As shown in fig. 1, fig. 2 and fig. 4, in order to make the second shielding layer 3 more easily pierce the adhesive film layer 4 during the lamination process, a surface of the second shielding layer 3 close to the adhesive film layer 4 in this embodiment includes a plurality of protrusions 31 and a plurality of recesses 32, and the plurality of protrusions 31 and the plurality of recesses 32 are disposed at intervals. The plurality of convex parts 31 and the plurality of concave parts 32 are arranged on one surface, close to the adhesive film layer 4, of the second shielding layer 3, and the plurality of convex parts 31 and the plurality of concave parts 32 are arranged at intervals, so that the second shielding layer 3 can pierce the adhesive film layer 4 more easily in the pressing process, the connection reliability between the second shielding layer 3 and the ground layer of the circuit board is ensured, and the quality of the electromagnetic shielding is improved; in addition, when the electromagnetic shielding film is laminated with the circuit board, the glue substances forming the glue film layer 4 are extruded into the concave part 32 to increase the glue containing amount, so that the board explosion phenomenon is not easy to occur, the problem that the board is exploded at high temperature due to insufficient glue containing amount of the existing electromagnetic shielding film is avoided, and the grounding of the electromagnetic shielding film is effectively ensured, so that the interference charges are led out.
Referring to fig. 1, in order to further ensure the reliability of the grounding and improve the conductive efficiency, the distance between each protrusion 31 and the adjacent recess 32 is the same in the present embodiment. The distance between each convex part 31 and the adjacent concave part 32 is set to be the same, so that the convex parts 31 can uniformly pierce the adhesive film layer 4, the reliability of the connection between the second shielding layer 3 and the ground layer of the circuit board is further ensured, and the conductive efficiency is improved.

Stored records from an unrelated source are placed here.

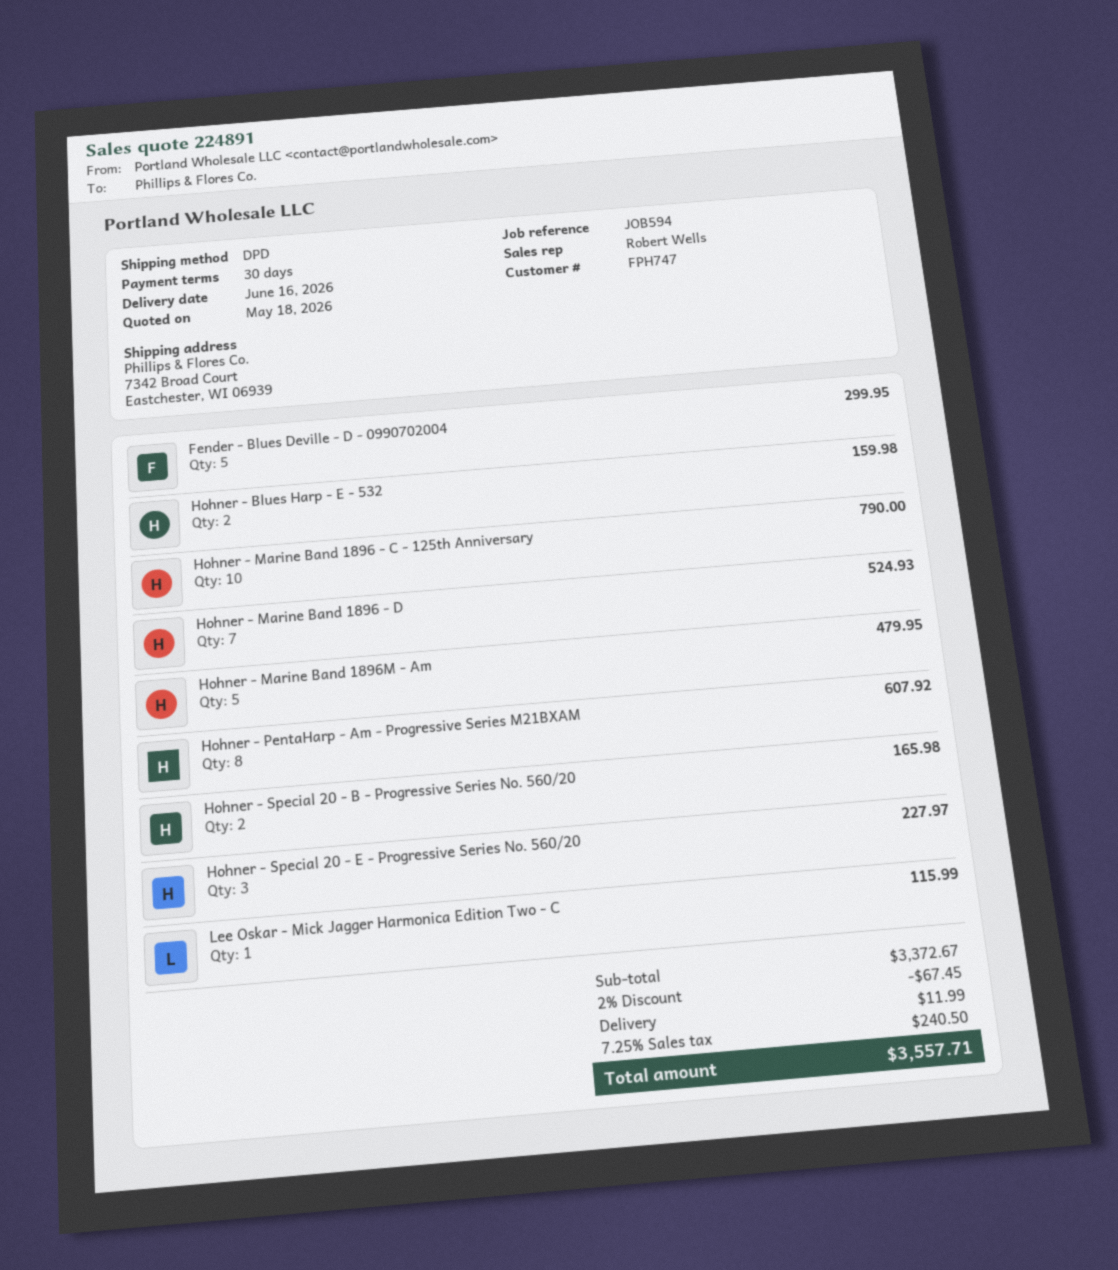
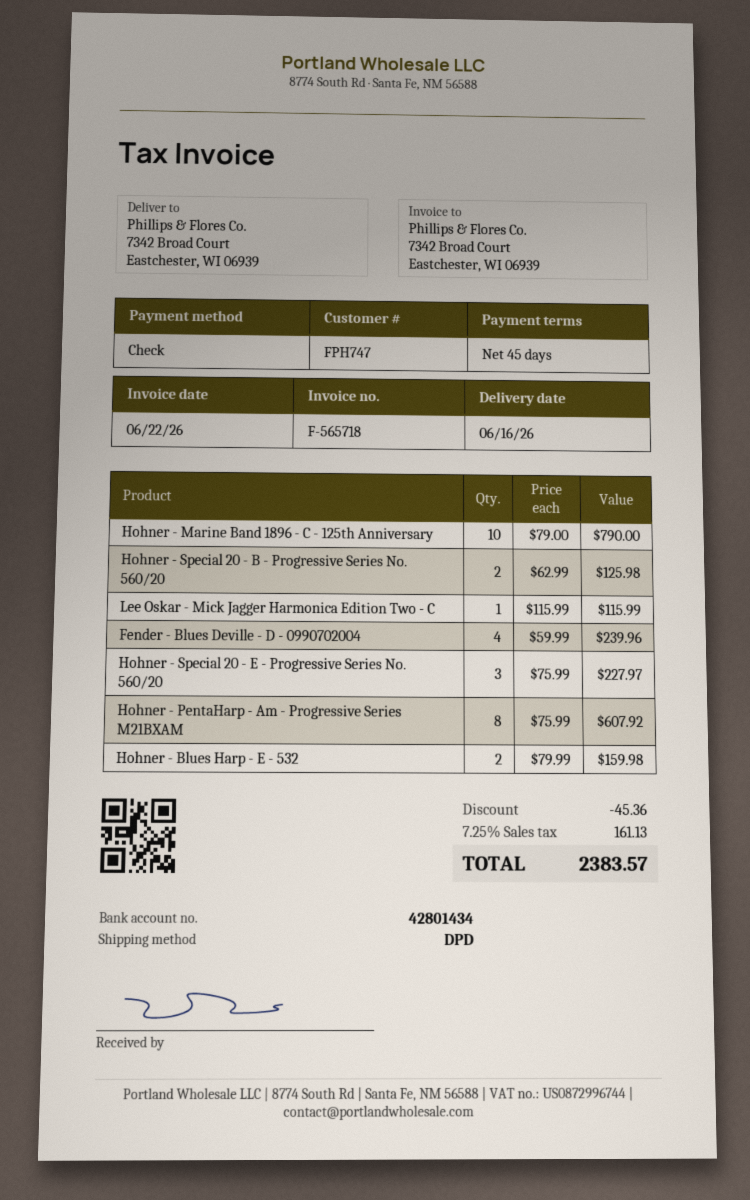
payment terms: 30 days -> 45 days
Fender - Blues Deville - D - 0990702004: 5 for 299.95 -> 4 for 239.96
Hohner - Marine Band 1896 - D: 7 for 524.93 -> none
Hohner - Marine Band 1896M - Am: 5 for 479.95 -> none
Hohner - Special 20 - B - Progressive Series No. 560/20: 2 for 165.98 -> 2 for 125.98
discount: 67.45 -> 45.36
shipping: 11.99 -> none
tax: 7.25% = 240.50 -> 7.25% = 161.13
total: 3557.71 -> 2383.57

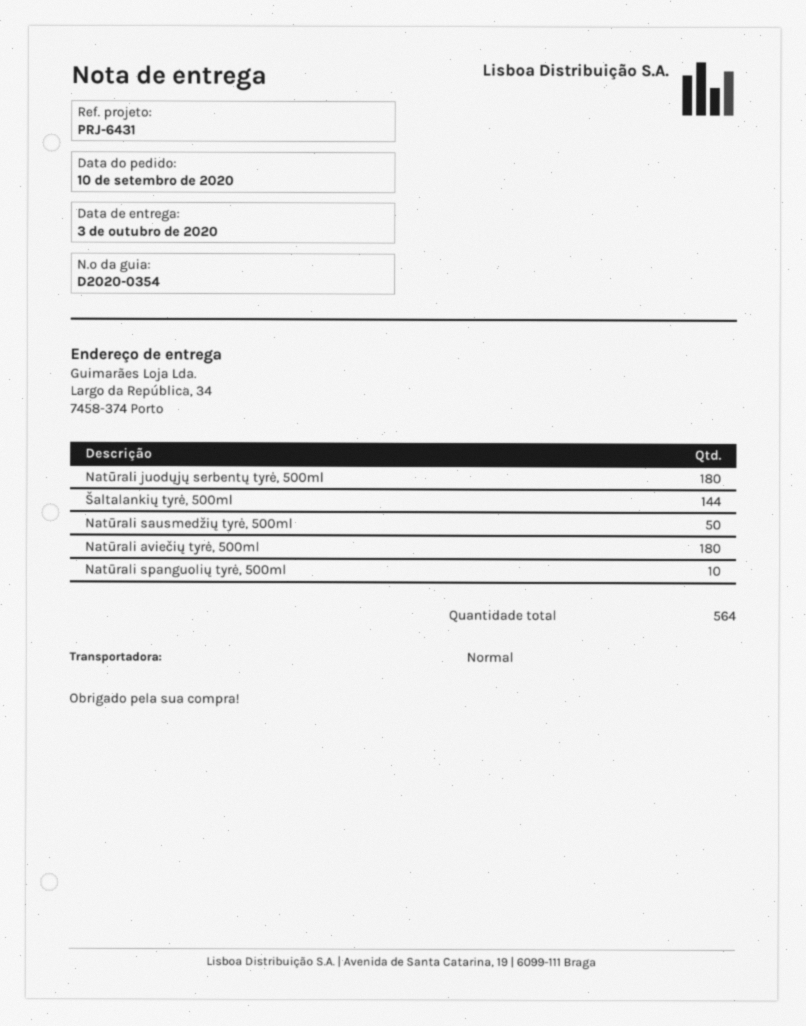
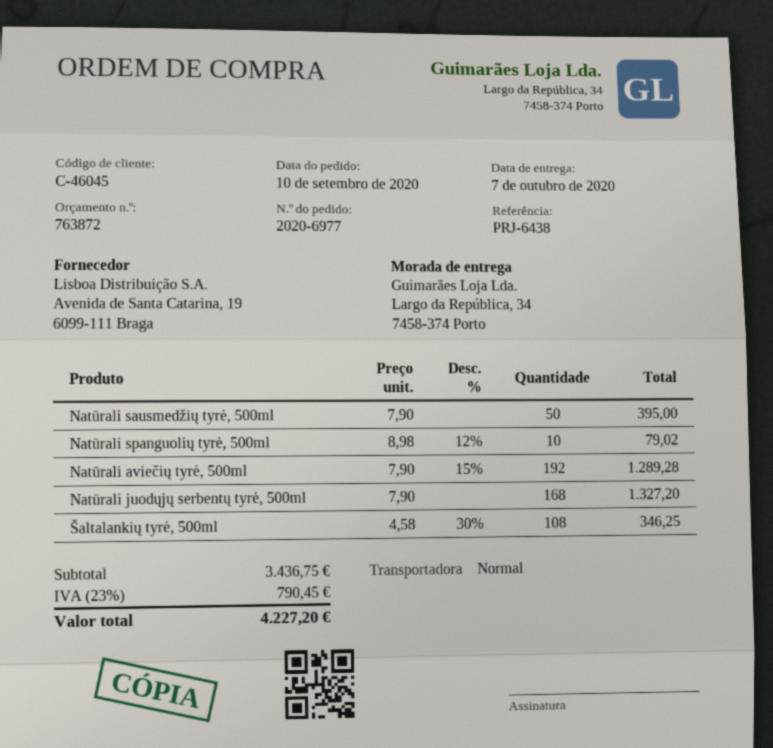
delivery date: 2020-10-03 -> 2020-10-07
reference: PRJ-6431 -> PRJ-6438
Natūrali juodųjų serbentų tyrė, 500ml: 180 -> 168
Šaltalankių tyrė, 500ml: 144 -> 108
Natūrali aviečių tyrė, 500ml: 180 -> 192

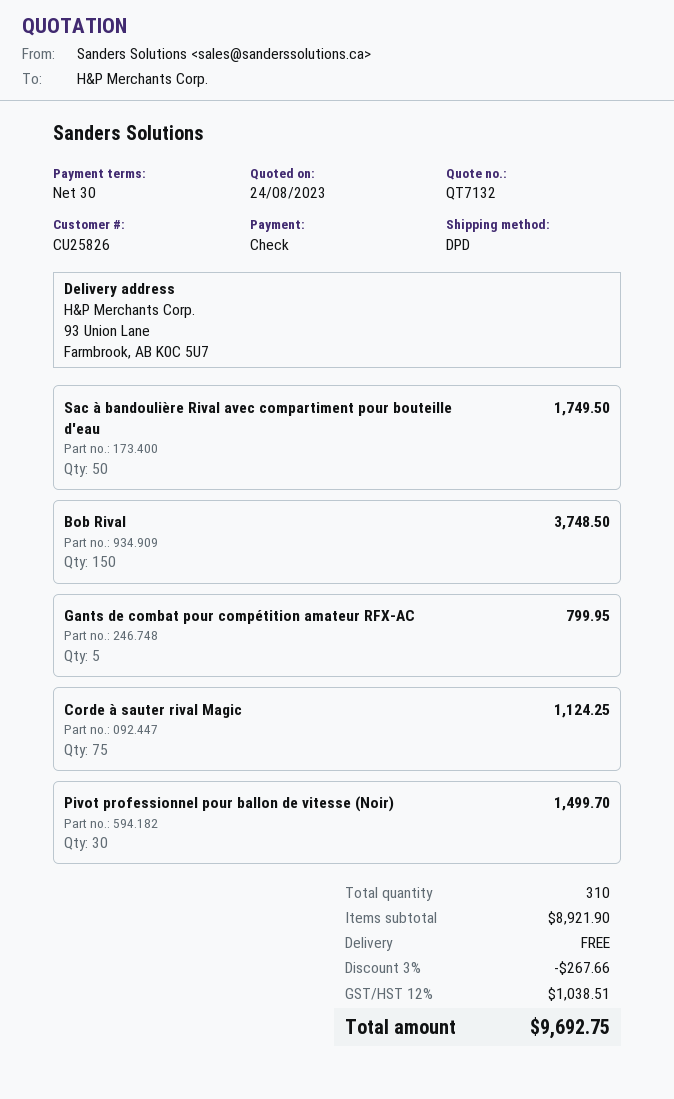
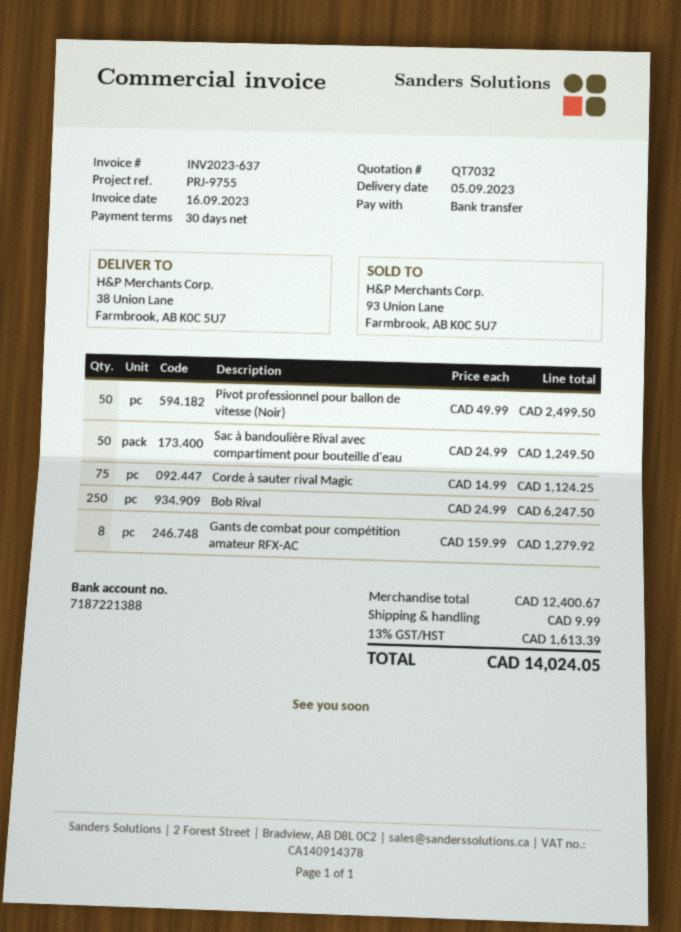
quote number: QT7132 -> QT7032
payment method: cheque -> bank transfer
ship to: 93 Union Lane, Farmbrook, AB K0C 5U7 -> 38 Union Lane, Farmbrook, AB K0C 5U7
Sac à bandoulière Rival avec compartiment pour bouteille d'eau: 50 for 1749.50 -> 50 for 1249.50
Bob Rival: 150 for 3748.50 -> 250 for 6247.50
Gants de combat pour compétition amateur RFX-AC: 5 for 799.95 -> 8 for 1279.92
Pivot professionnel pour ballon de vitesse (Noir): 30 for 1499.70 -> 50 for 2499.50
subtotal: 8921.90 -> 12400.67
discount: 3% = 267.66 -> none
shipping: 0.00 -> 9.99
tax: 12% = 1038.51 -> 13% = 1613.39
total: 9692.75 -> 14024.05

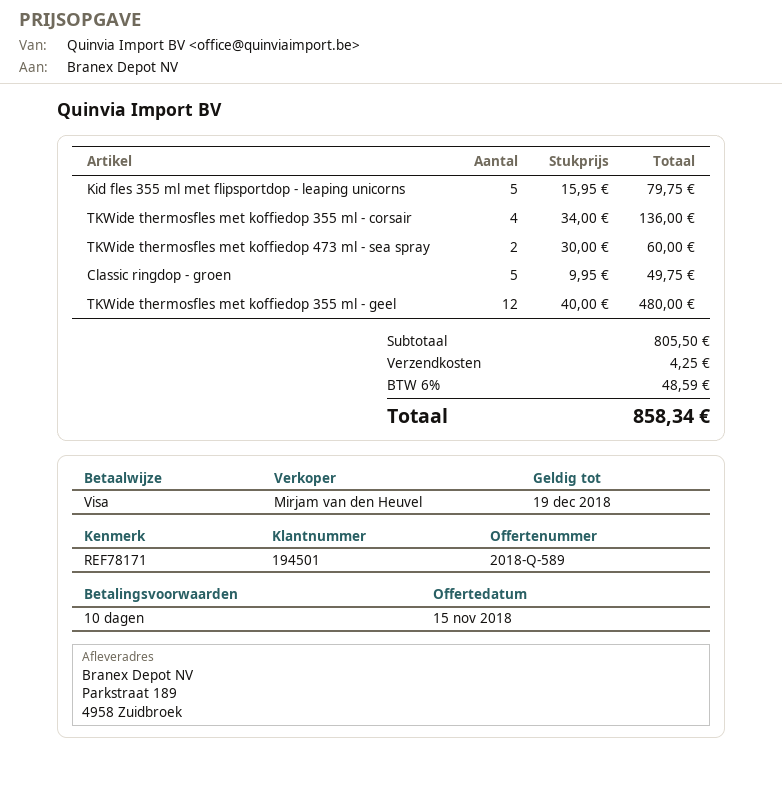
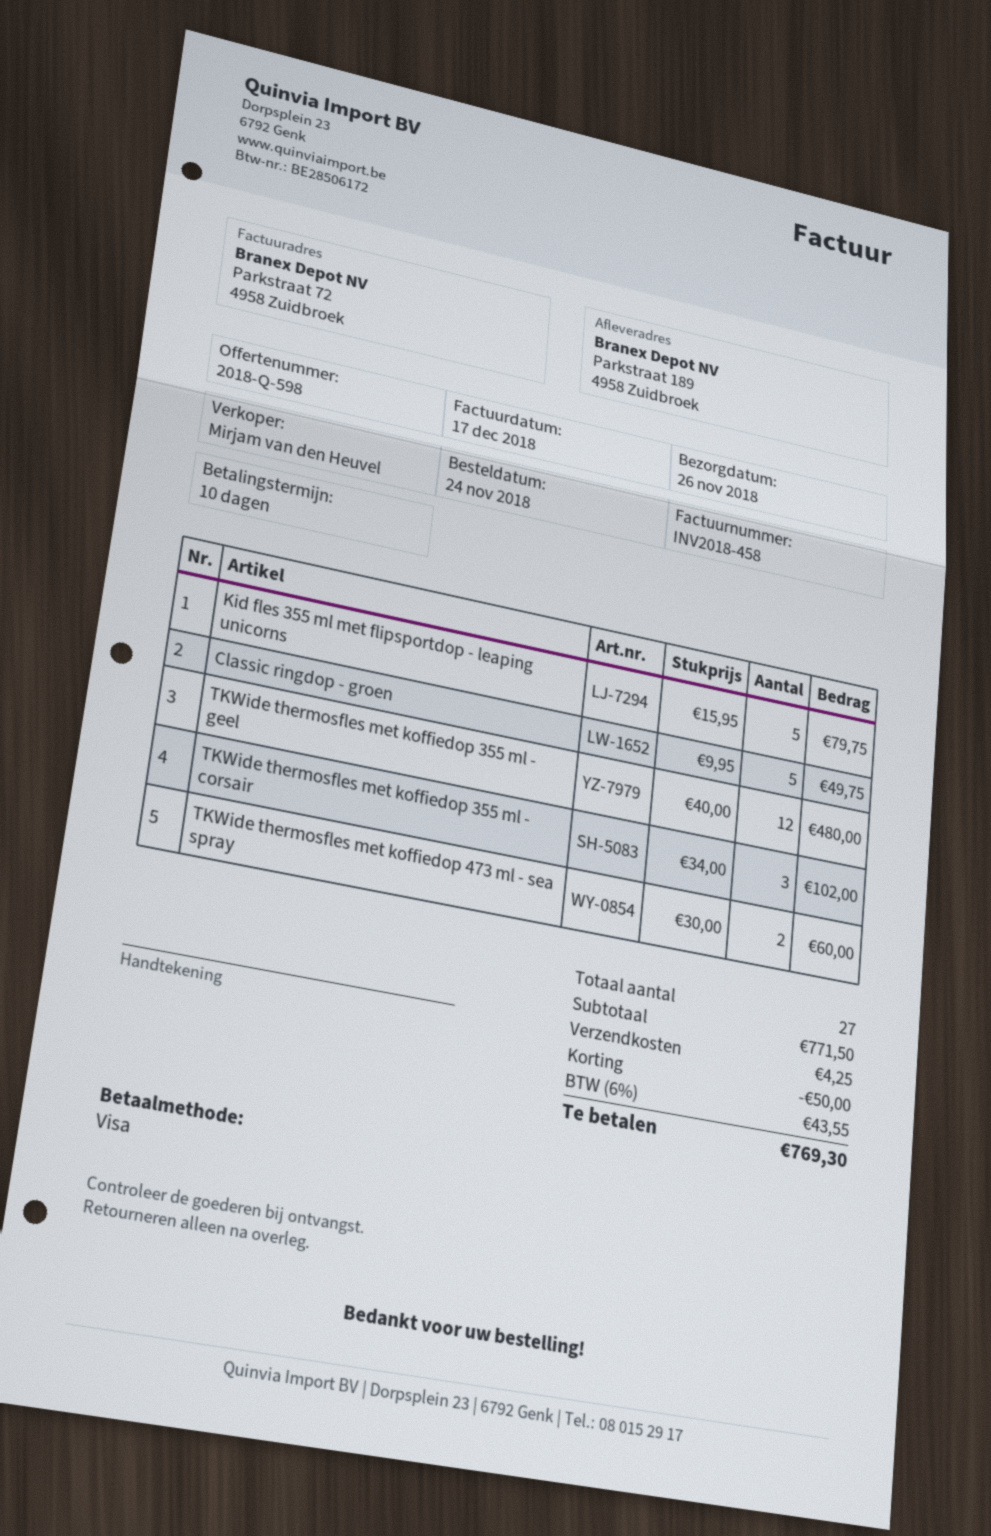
quote number: 2018-Q-589 -> 2018-Q-598
TKWide thermosfles met koffiedop 355 ml - corsair: 4 x 34.00 = 136.00 -> 3 x 34.00 = 102.00
subtotal: 805.50 -> 771.50
discount: none -> 50.00
tax: 6% = 48.59 -> 6% = 43.55
total: 858.34 -> 769.30

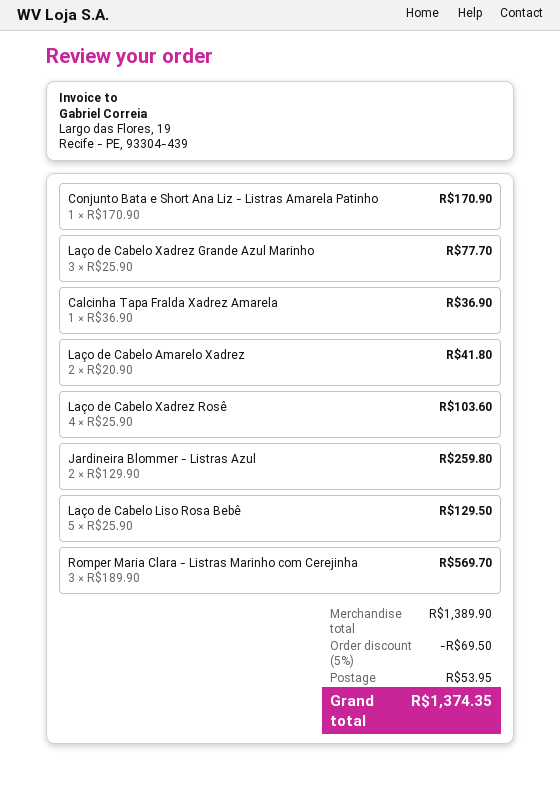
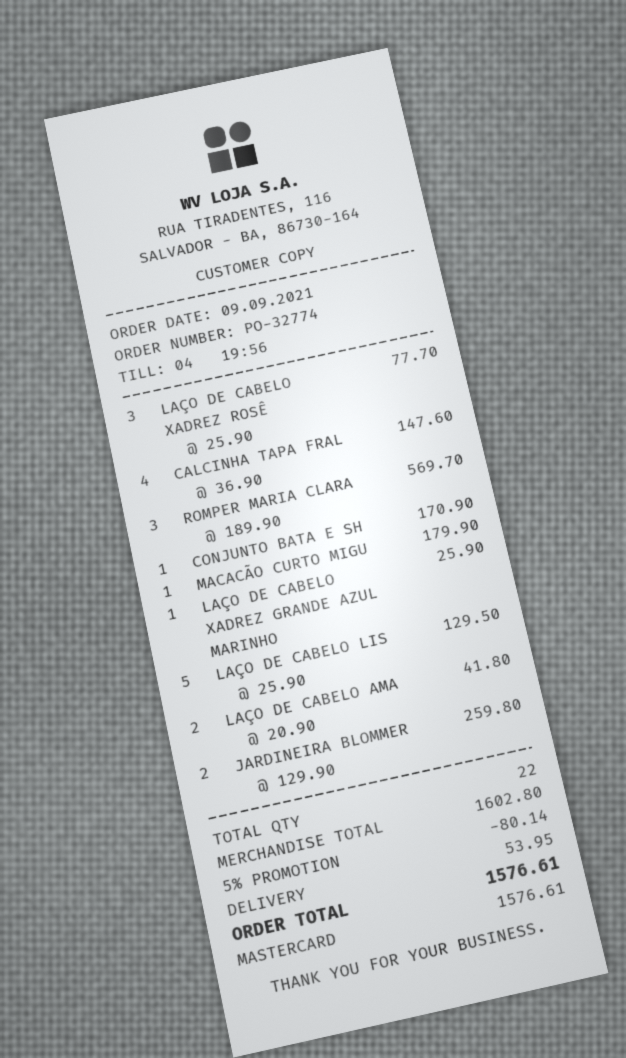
Laço de Cabelo Xadrez Grande Azul Marinho: 3 x 25.90 = 77.70 -> 1 x 25.90 = 25.90
Calcinha Tapa Fralda Xadrez Amarela: 1 x 36.90 = 36.90 -> 4 x 36.90 = 147.60
Laço de Cabelo Xadrez Rosê: 4 x 25.90 = 103.60 -> 3 x 25.90 = 77.70
MACACÃO CURTO MIGU: none -> 1 x 179.90 = 179.90
subtotal: 1389.90 -> 1602.80
discount: 5% = 69.50 -> 5% = 80.14
total: 1374.35 -> 1576.61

Preferably, each of the protrusions 31 has the same shape; each of the recesses 32 is identical in shape; wherein each of the protrusions 31 is of an axisymmetric structure; each of the recesses 32 has an axisymmetric structure; of course, each of the protrusions 31 may also have a non-axisymmetric structure, and each of the recesses 32 may also have a non-axisymmetric structure. Because the distance between each convex part 31 and the adjacent concave part 32 is the same, the shape of each convex part 31 is the same, and the shape of each concave part 32 is the same, the glue capacity of the surface of the second shielding layer 3 is uniform, so that the plate explosion is further avoided, the grounding of the electromagnetic shielding film is further ensured, and the interference charges are led out.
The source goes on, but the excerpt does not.